● Work instructions: Within the records that follow, find every line containing the string "Plugin". Copy those lines.

*** Opening Record set ***

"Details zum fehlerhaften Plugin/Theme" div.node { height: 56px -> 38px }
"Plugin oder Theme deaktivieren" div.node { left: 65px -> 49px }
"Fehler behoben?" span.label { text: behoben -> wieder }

*** Closing Record set ***
*** Opening Record set ***

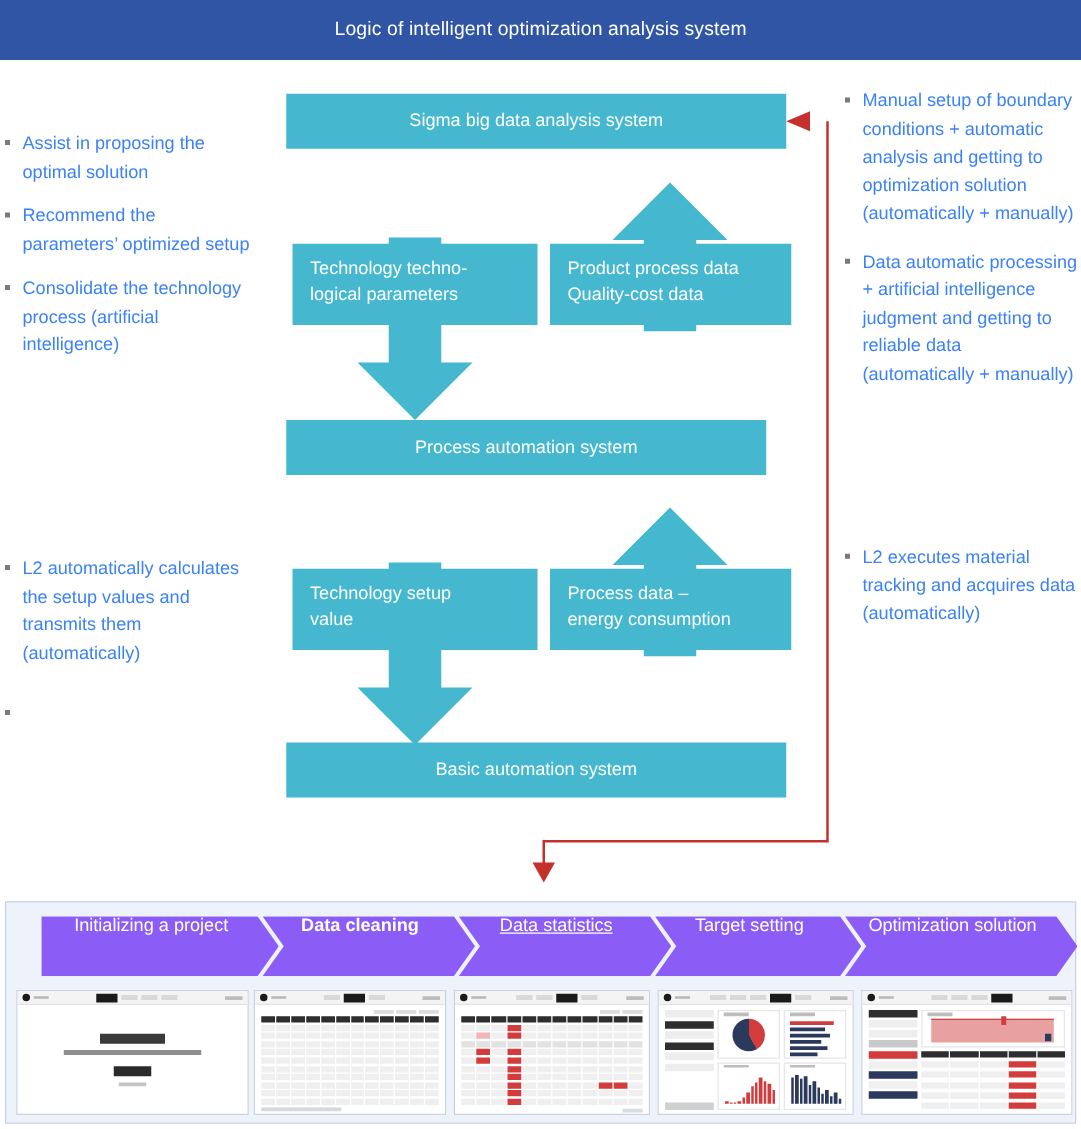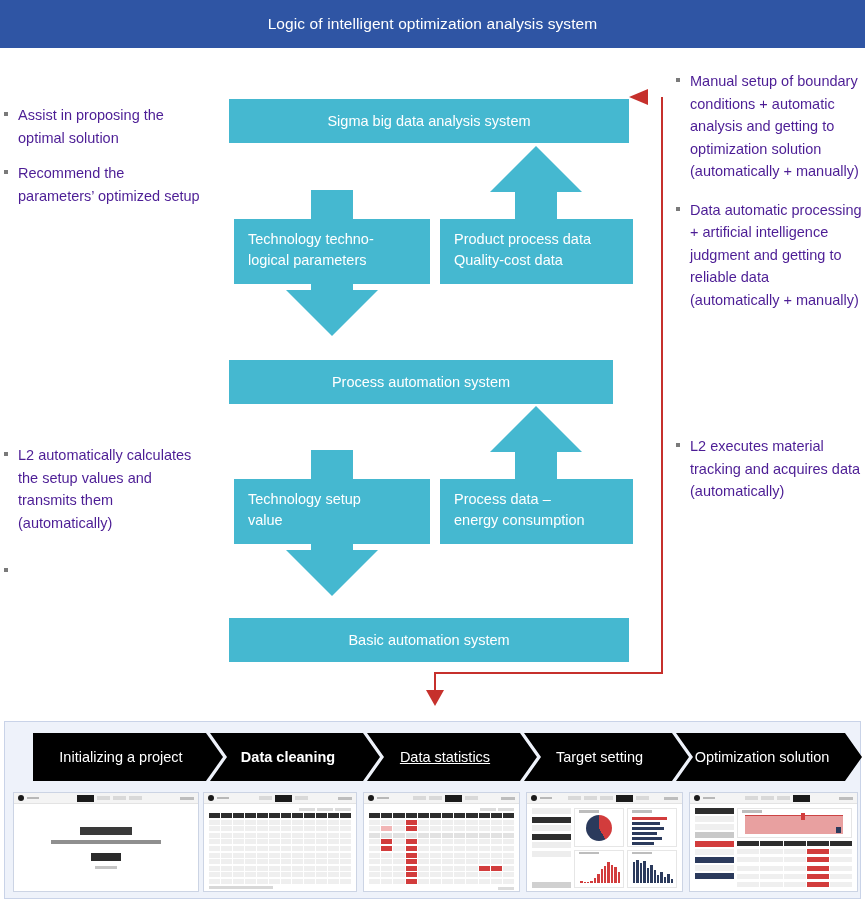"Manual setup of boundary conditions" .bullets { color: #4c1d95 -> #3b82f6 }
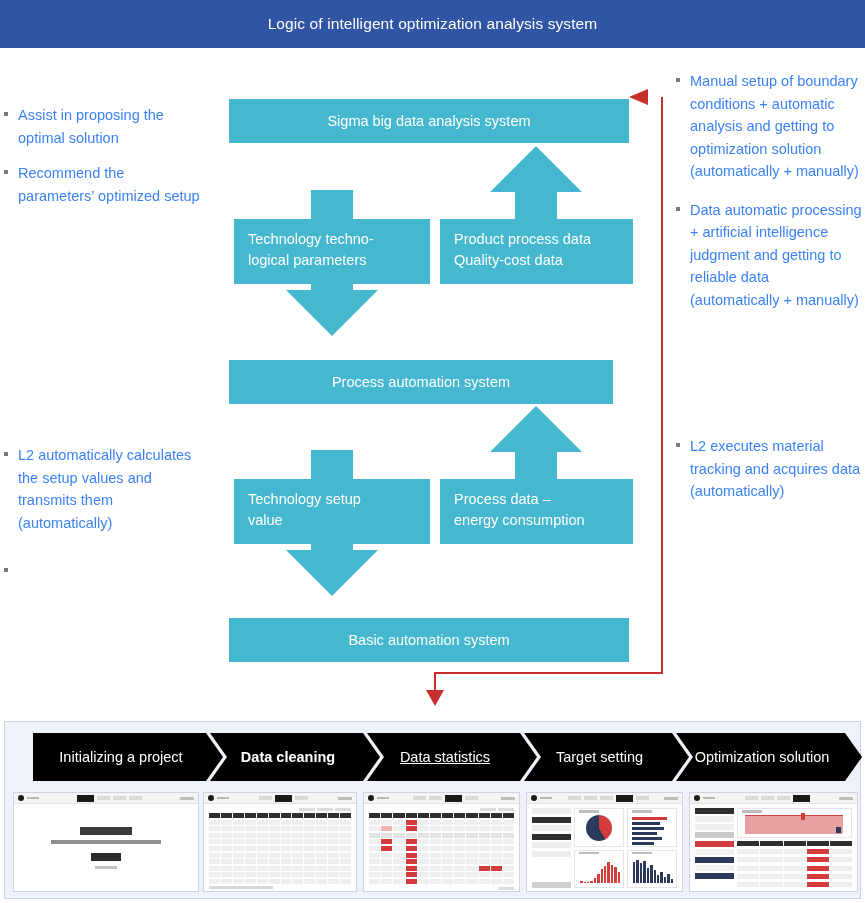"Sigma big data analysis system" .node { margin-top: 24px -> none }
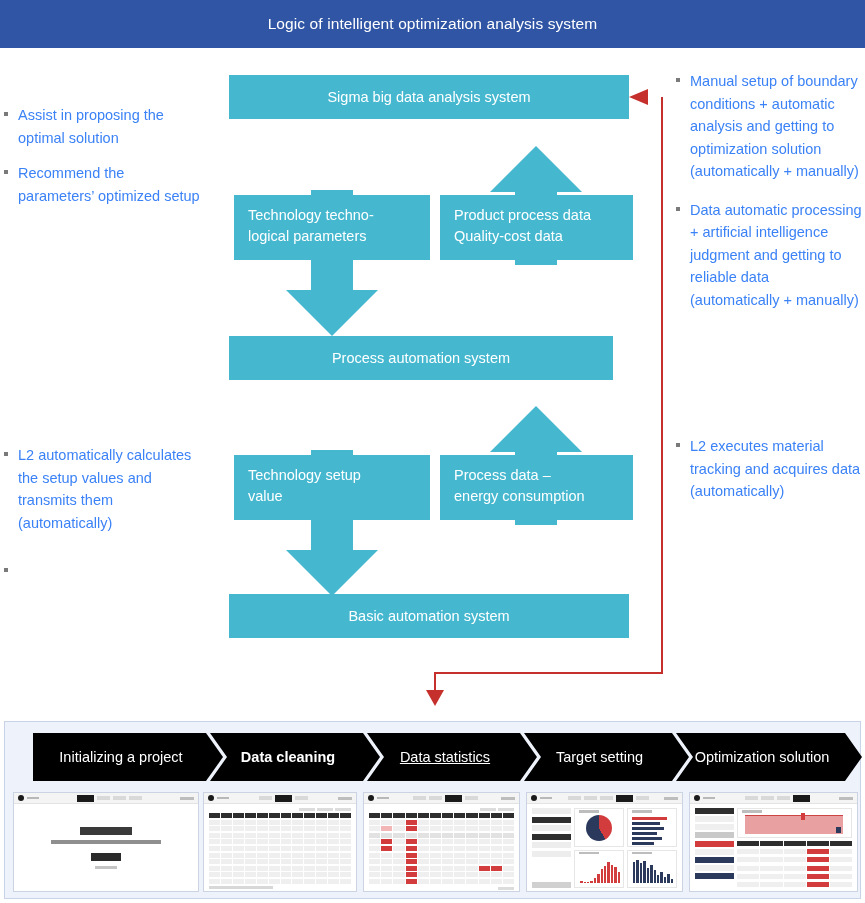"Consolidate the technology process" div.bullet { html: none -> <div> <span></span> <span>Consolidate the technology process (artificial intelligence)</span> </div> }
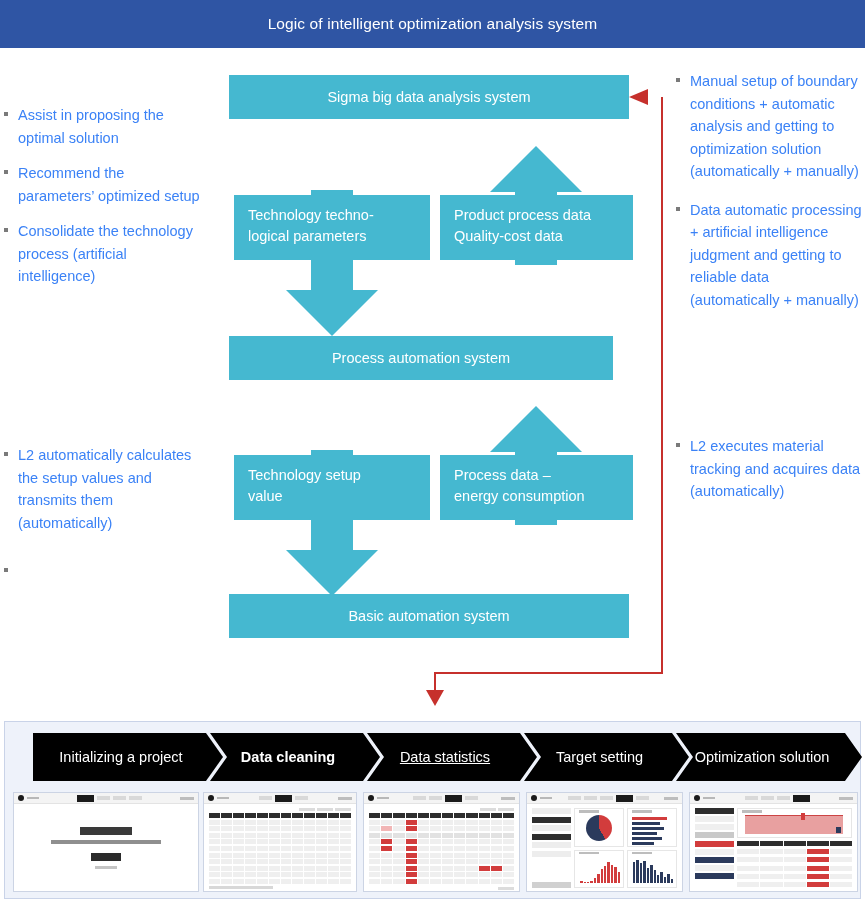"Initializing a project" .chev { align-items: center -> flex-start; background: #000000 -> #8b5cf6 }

*** Closing Record set ***

● Response for this exercise:
"Details zum fehlerhaften Plugin/Theme" div.node { height: 56px -> 38px }
"Plugin oder Theme deaktivieren" div.node { left: 65px -> 49px }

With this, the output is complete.